Soft Places to Fall
I recently ventured out into the world to see a Cirque du Soleil show. As would be expected at such a show, there were incredible displays of strength and flexibility, as well as a very sweet love story between two clowns.
But the most interesting part for me came in the finale. Not because there were seven people swinging around from the rooftop catching each other in the air. But because one of them misjudged the timing of their multiple aerial somersaults and fell.
We could all see that there was a safety net to catch their fall, but there was still a very sudden shift in the atmosphere as they plummeted towards it. It felt like there was a collective holding of breath while they bounced on the net a few times. And when they eventually stood up to face the crowd, they got the biggest applause of the whole night.

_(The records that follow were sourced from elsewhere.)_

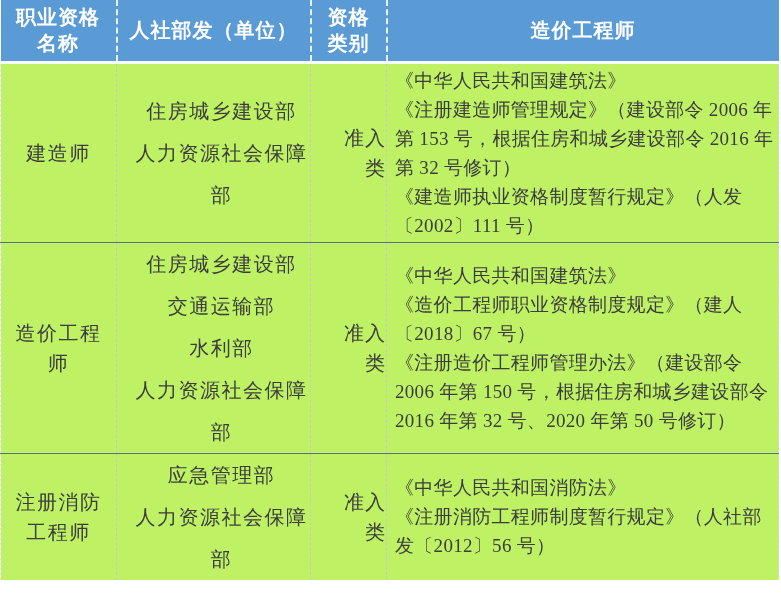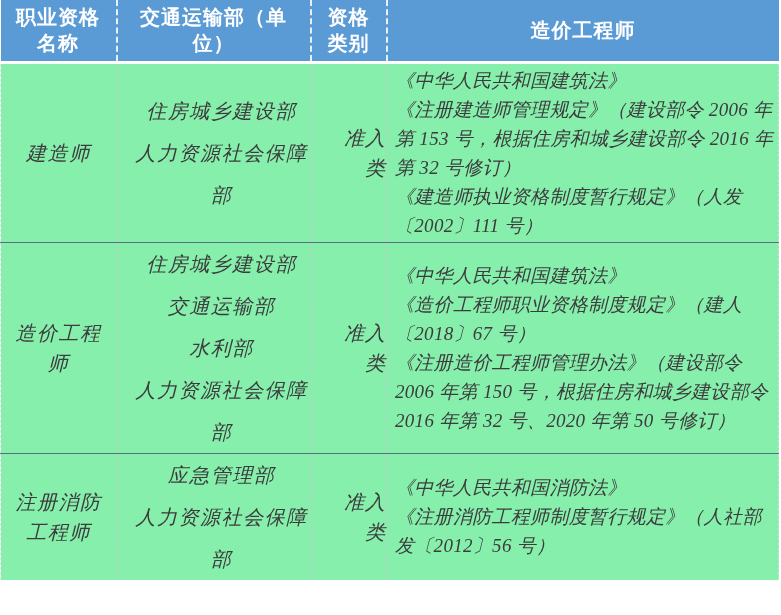"交通运输部（单位）" th { text: 交通运输部 -> 人社部发 }
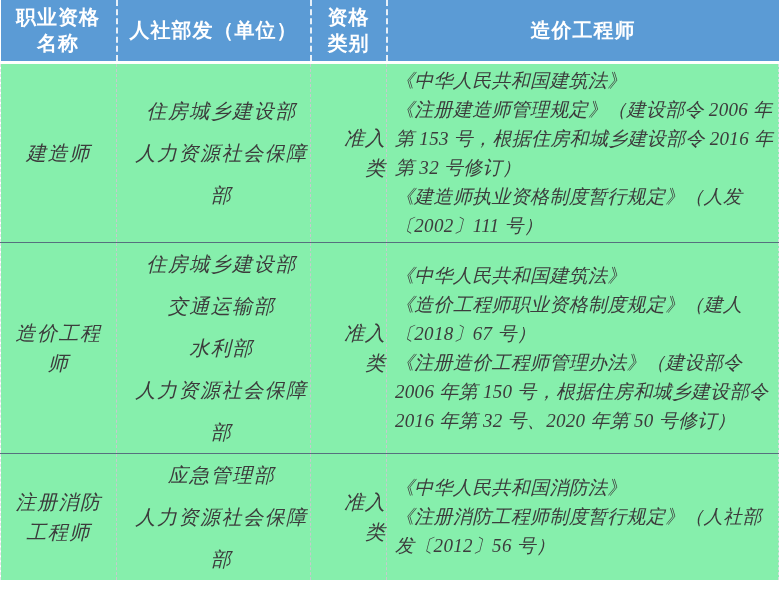"《中华人民共和国建筑法》" tbody td { background: #86efac -> #bef264; font-style: italic -> none }
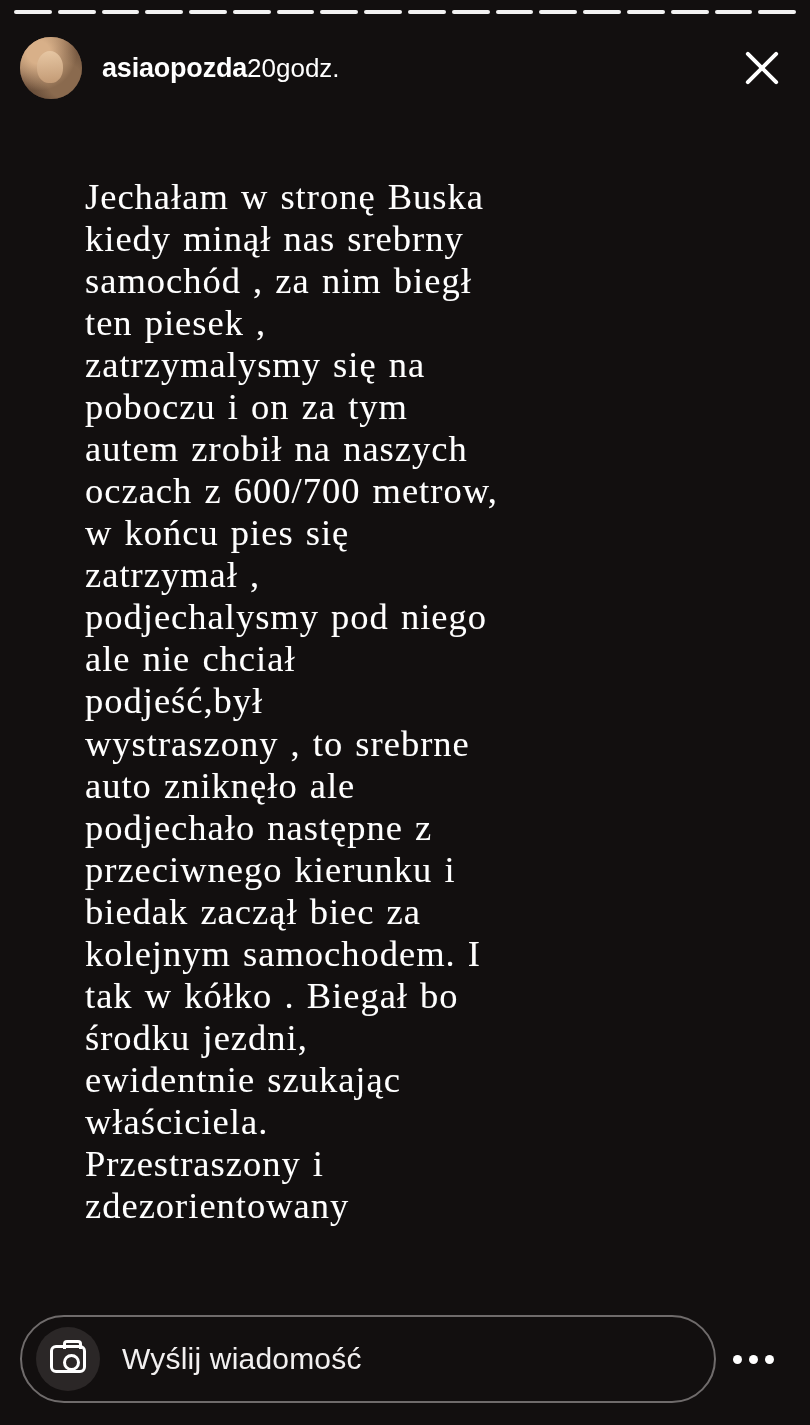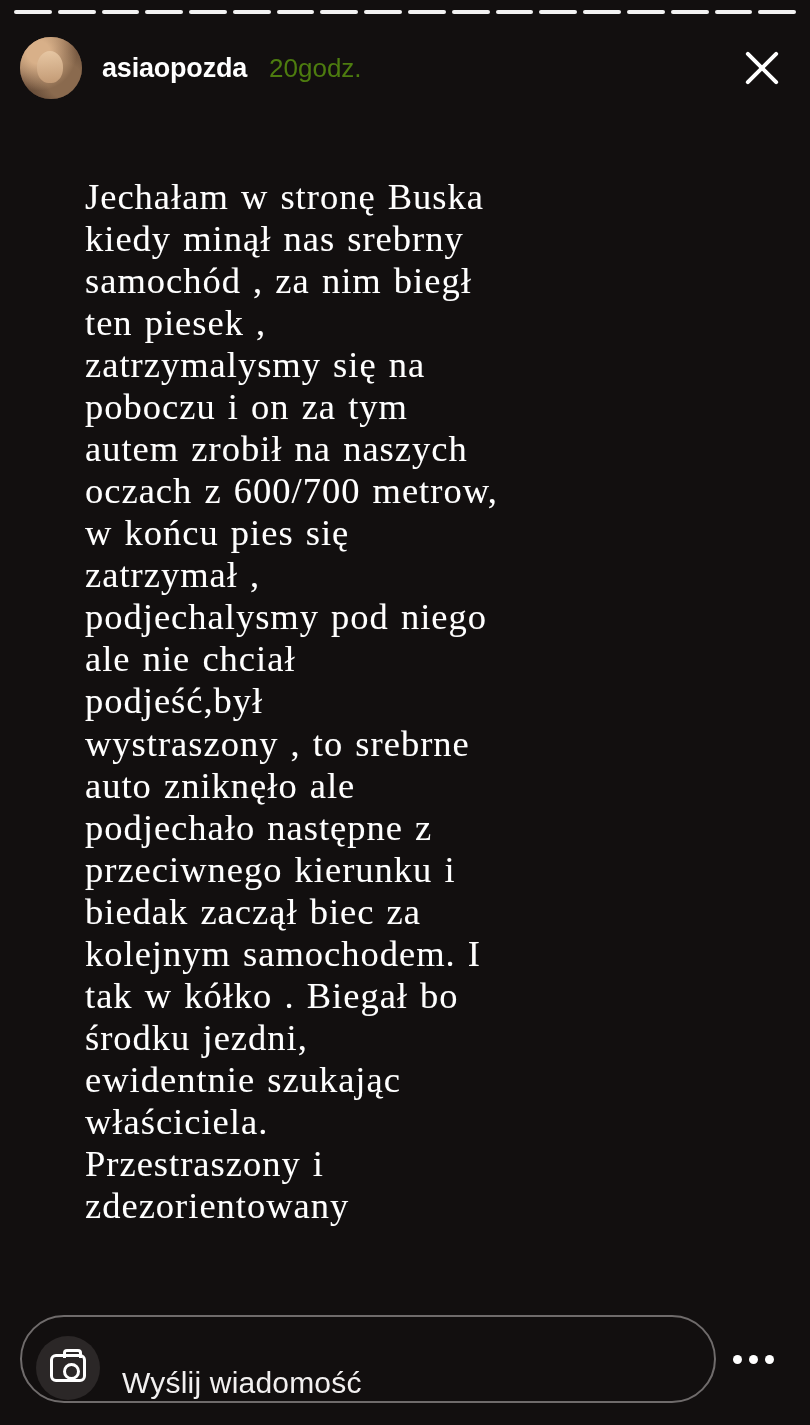"20godz." .timestamp { color: #4d7c0f -> #ffffff; margin-left: 22px -> none }
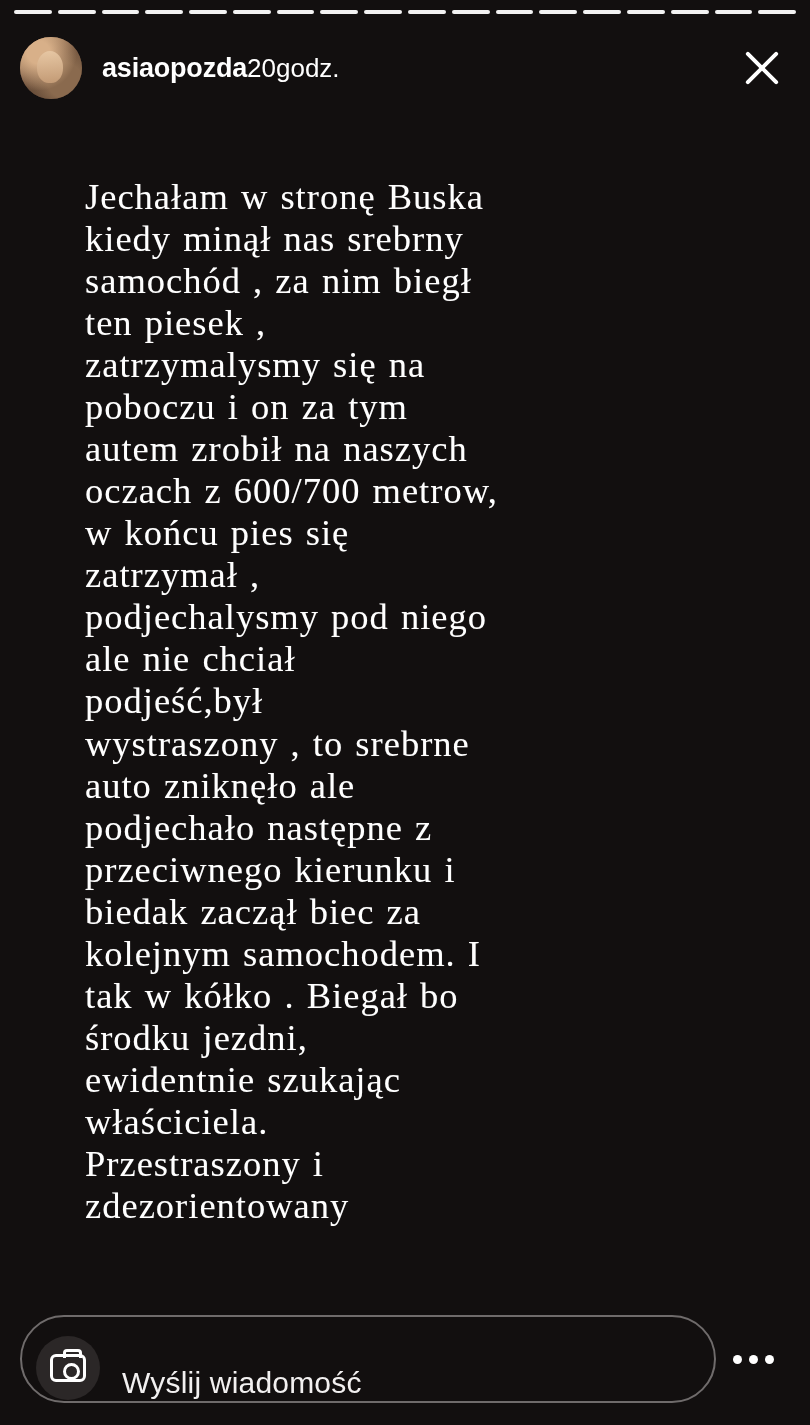"Wyślij wiadomość" .reply-box { align-items: flex-end -> center; padding: 1px 14px -> 7px 14px }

Seeing someone make a mistake like that revealed how difficult what they were doing actually was. But it was the outpouring of support from the audience that I couldn’t stop thinking about afterwards. It was a beautiful moment that has got me thinking about risk taking and creating our own metaphorical safety nets.
A message that I’ve heard a lot over the years in various forms is that taking risks is a good thing. People regret the things that they didn’t do more than the things they tried and failed at. But despite knowing this intellectually, a lot of us are still hesitant to take risks.
Perhaps we are thinking about it backwards.
I’ve been reflecting on my own life experiences – times when I’ve taken risks and when I’ve decided to stay safe. From the outside it might look like I’m a bit of a risk taker. I’ve moved across to the other side of the world alone, abandoned my academic career, and started a creative business. But I’ve been feeling a bit stuck lately, as if something is holding me back from taking more leaps forward.
Of course it’s usually the fear of potential consequences that stops us from taking a big leap. What if we fall hard? What if we damage ourselves beyond repair?
The advice I’ve seen out in the world is to push through this fear. Fear is stopping us from fulfilling our potential. But instead of embracing the fear or focussing on the outcomes, what if we work on creating a softer place to fall. Our own safety net.
When we talk about safety nets, we’re typically referring to financial buffers. And while of course this is important and a reality of the world we live in, I think there are other elements that we can weave into our nets that are just as important. Two things that I’ve been twisting together as part of my net are self-acceptance and self-compassion. This is still a work in progress, but I think that the stronger these elements get, the more I can trust them to catch me when I next fall.
What would help catch you softly when you next fall?